TC: I hear it all the time, “stay out of food, stay out of politics.” That First Amendment is a real bitch, isn’t it? But I think that you can’t go down to Washington one time and think it’s going to change things. This is a 15-year span where you may see something. It’s not going to happen overnight. But you have to keep showing up. A couple of years back, Marion Nestle had an impromptu gathering to talk about policy. Right around that time, my wife was working on “A Place at the Table” and it was becoming apparent to us that hunger had more to do with bad policy than lack of food in this country.
There are some people who are doing it right: Michel Nischan, he got language into the farm bill. He’s done a great job, but I think that too often chefs are relegated to a grass roots role, but we need grass tops as well. We have attacked this from all sides–you go there and lobby around better nutrition in the school lunch program, but there’s no one doing it, just a few organizations. Big food doesn’t want to change those recipes. They’re fighting like crazy to keep ketchup as a vegetable, and salt and sugar in those lunches. I think the public—one of Food Policy Action’s missions—is that we want to get people to vote around the single issue. Just like people will around the Second Amendment and reproductive rights. I don’t think you’ll ever see food as high an issue as the economy, though it does play into the economy, but if you get people to talk about it and really care about it, it can get there.
CL: Why aren’t more people talking about food policy?
TC: There’s no pressure. We are pushing them to and it’s hard. The only person I’ve heard saying anything right now is Bernie Sanders saying we should label GMOs. Now, I’m not of the mindset that they [GMOs] are inherently dangerous—I think that some of the technology has created bad farming practices that can lead to unhealthy soil and possible bad health outcomes—but I still think they should be labeled. People have a right to know, so that if they feel like opting out, they should know. I actually think it hurts science not to label GMOs. Because some of the good that can come from the technology is getting mixed into the whole Monsanto controversies. There’s some great stuff that can come out of this. You get a lot of geneticists relying on funding that are freaking out that they’re not going to get funding. It could’ve been done discretely 20 years ago where you’d see a label on corn that simply said “GMO corn.” And that’s it. I think that was a big mistake. But I think if you want to get rid of antibiotics in the food system, this is something that has to happen in Congress. It’s not going to change solely from activism.

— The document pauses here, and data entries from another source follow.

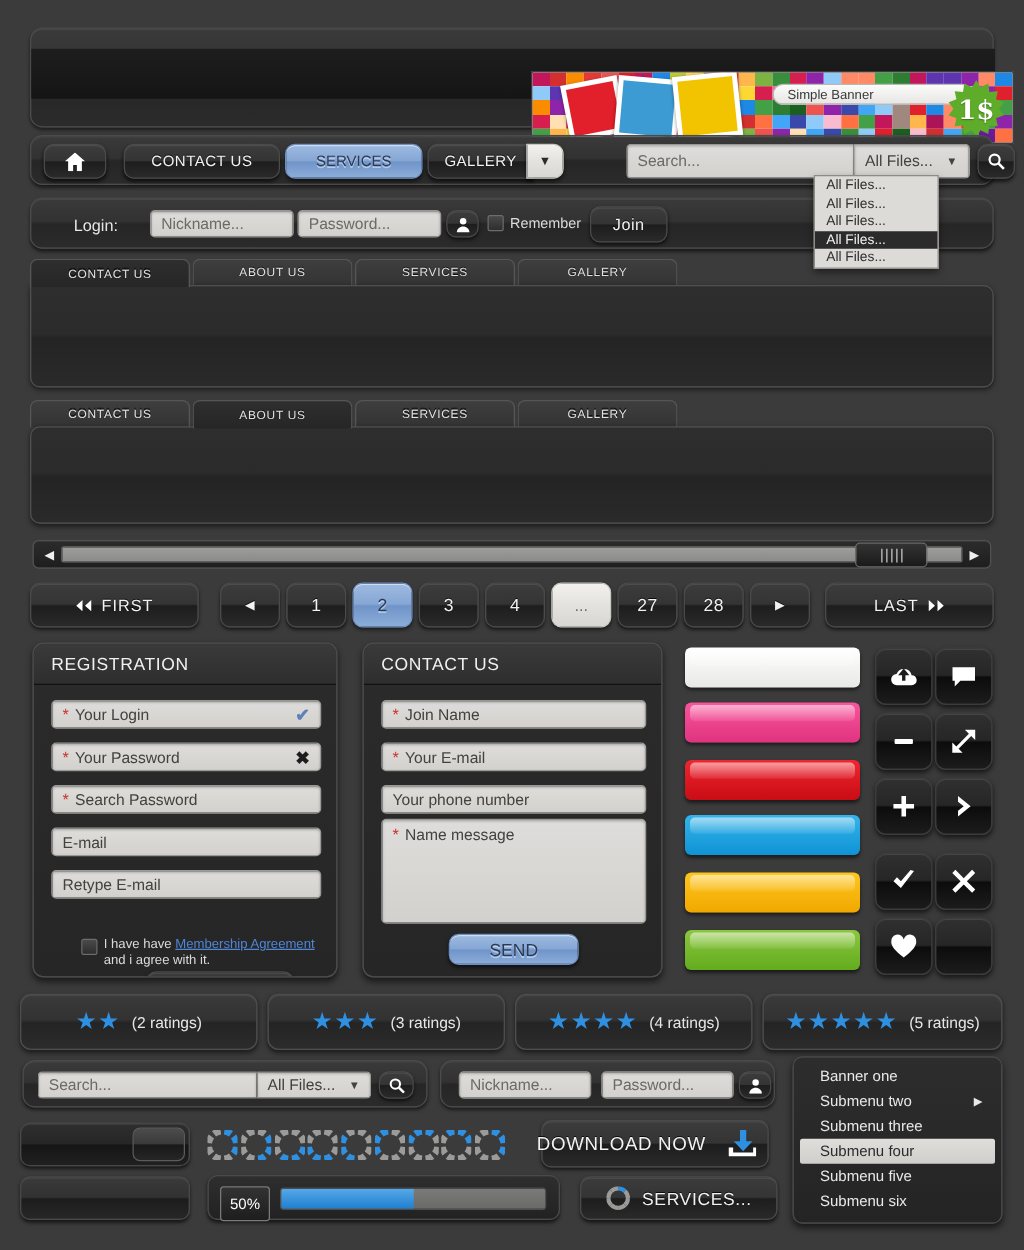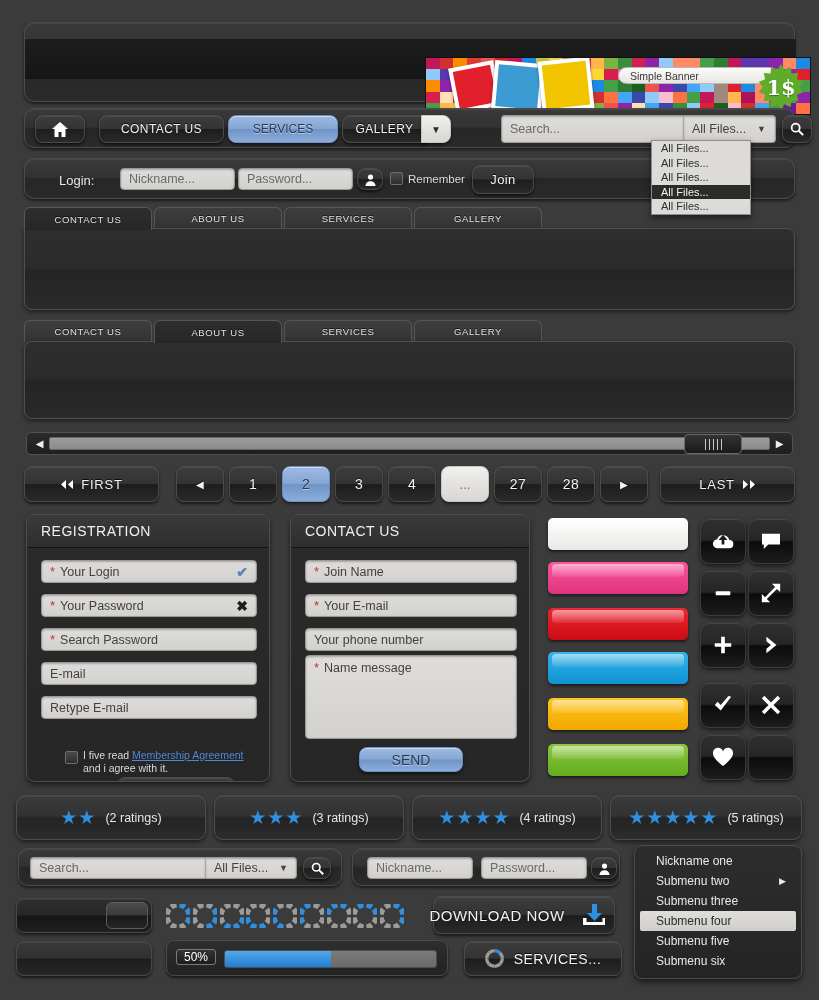"I five read" span { text: five read -> have have }
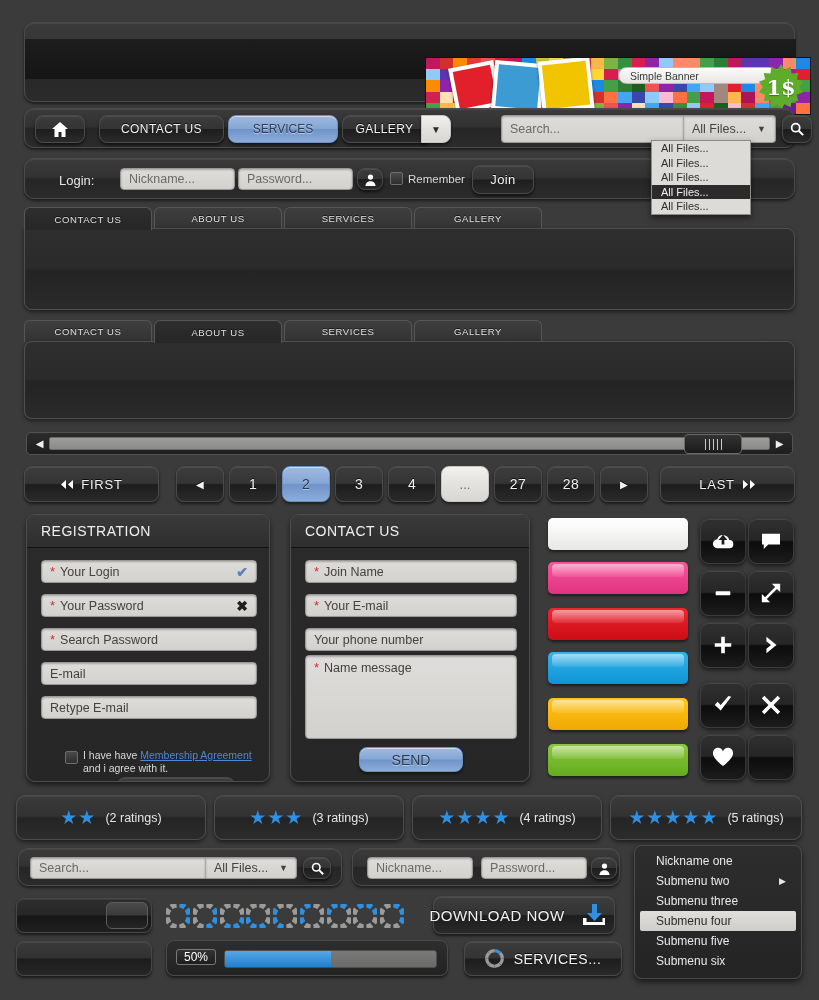"Nickname one" span { text: Nickname -> Banner }
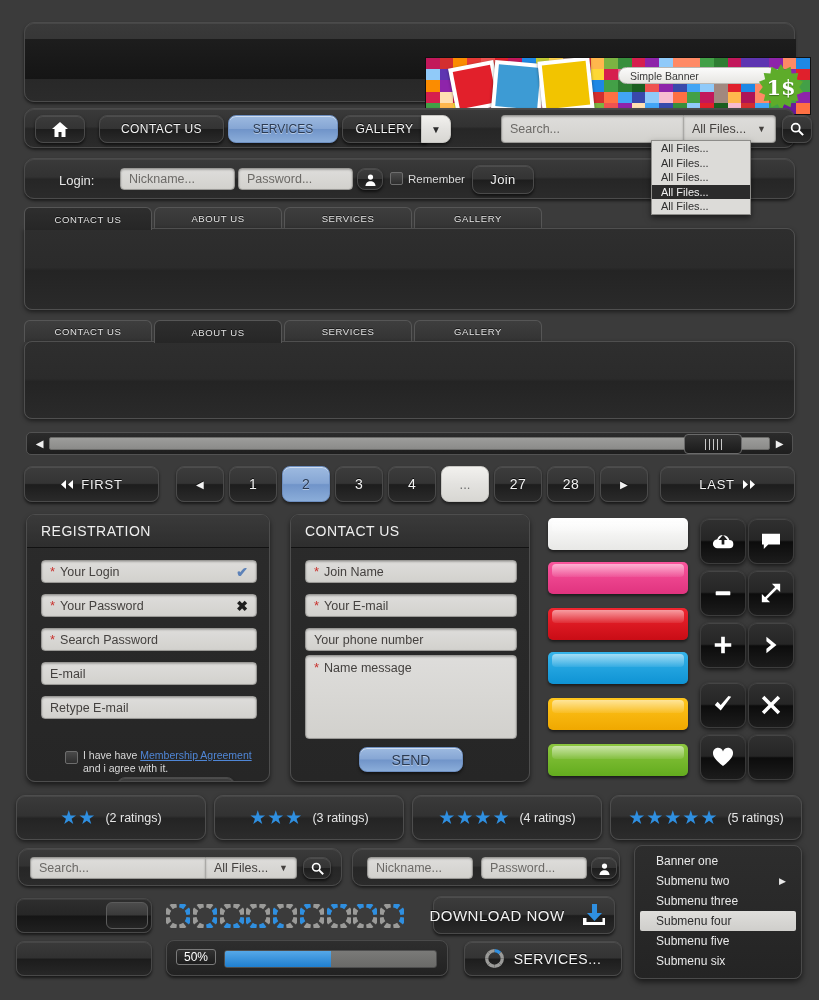"50%" #progpct { height: 16px -> 28px }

Take the change you have in the social movement and it has to turn into a political movement.
CL: Tell me more about your work with John Hancock’s HealthyFood program.

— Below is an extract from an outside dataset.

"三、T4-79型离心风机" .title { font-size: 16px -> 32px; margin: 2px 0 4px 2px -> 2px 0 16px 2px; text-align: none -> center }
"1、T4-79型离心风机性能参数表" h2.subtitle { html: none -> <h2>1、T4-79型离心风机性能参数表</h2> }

TC: I was approached by John Hancock telling me I’d be a great fit for this program, and I said, “You’re right, I would be.” Basically what they’re doing is incentivizing healthy food. I’ve been waiting for this, the push to focus more on nutrition than curing disease. Currently we spent 200 billion dollars-plus a year on healthcare because of poor diet. And so when they told me about the program, incentivizing fruits and vegetables and giving money back to consumers, like a frequent flier program for healthy choices, I thought, “This is brilliant, sign me up!”

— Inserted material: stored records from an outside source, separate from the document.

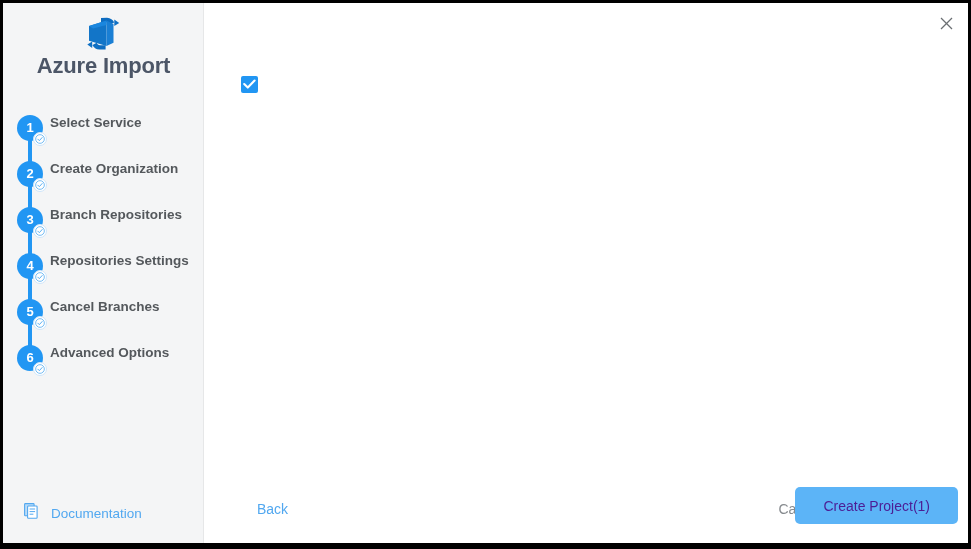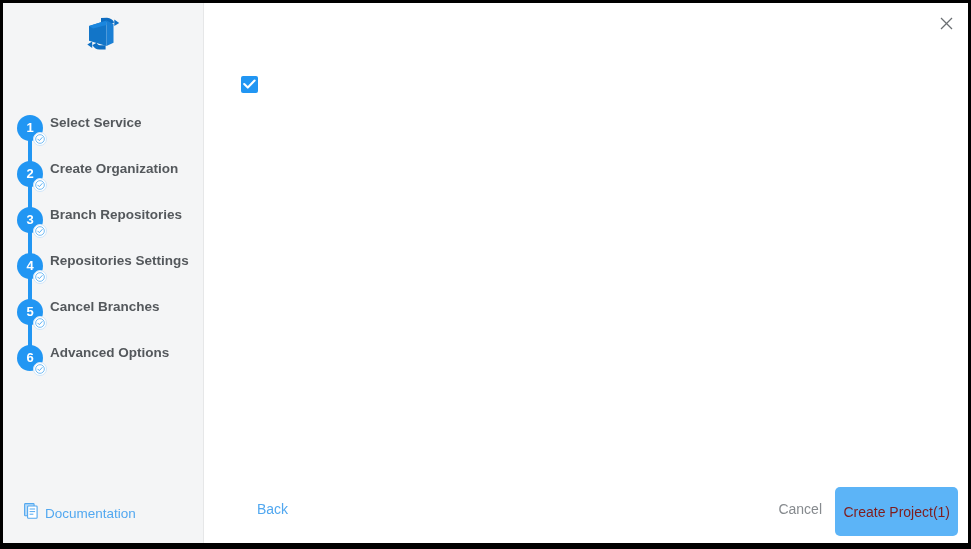"Azure Import" div { html: none -> <div>Azure Import</div> }
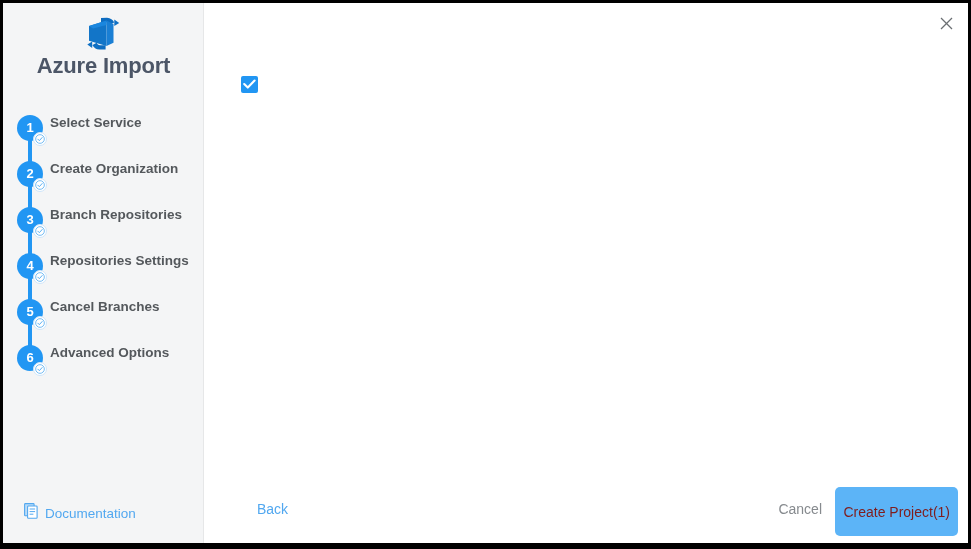"Documentation" #documentation { gap: 6px -> 12px }
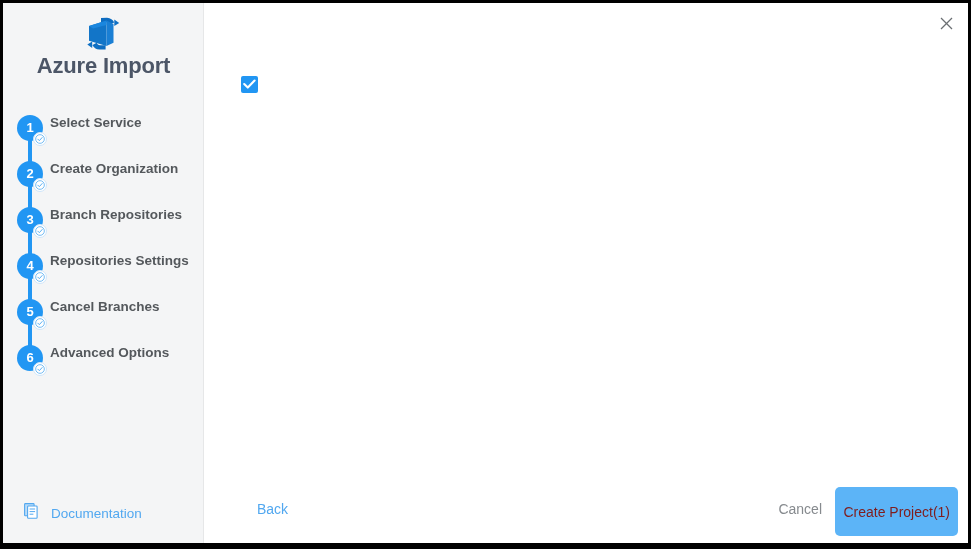"Create Project(1)" #create-btn { color: #7f1d1d -> #4c1d95; height: 49px -> 37px; padding: 0 8px -> 0 28px }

CL: OK, I’m a HUGE Top Chef fan, so I selfishly have to ask for a scoop on the next season.
TC: We start shooting season 14 in Charleston this spring. We’ve been trying to get down there the last three seasons, and it finally worked out. I’ve been pushing them to do Charleston and we finally got it. I’m psyched. I love Charleston, and I love the South.
CL: So what’s next for you? How about a run for office?
TC: I’ll never run for politics. It’s way too frustrating. This is about as close as I want to get to it. They say there’s two things you don’t want to see get made, sausage and laws. And now that I know how both are made, I’ll stick with sausage.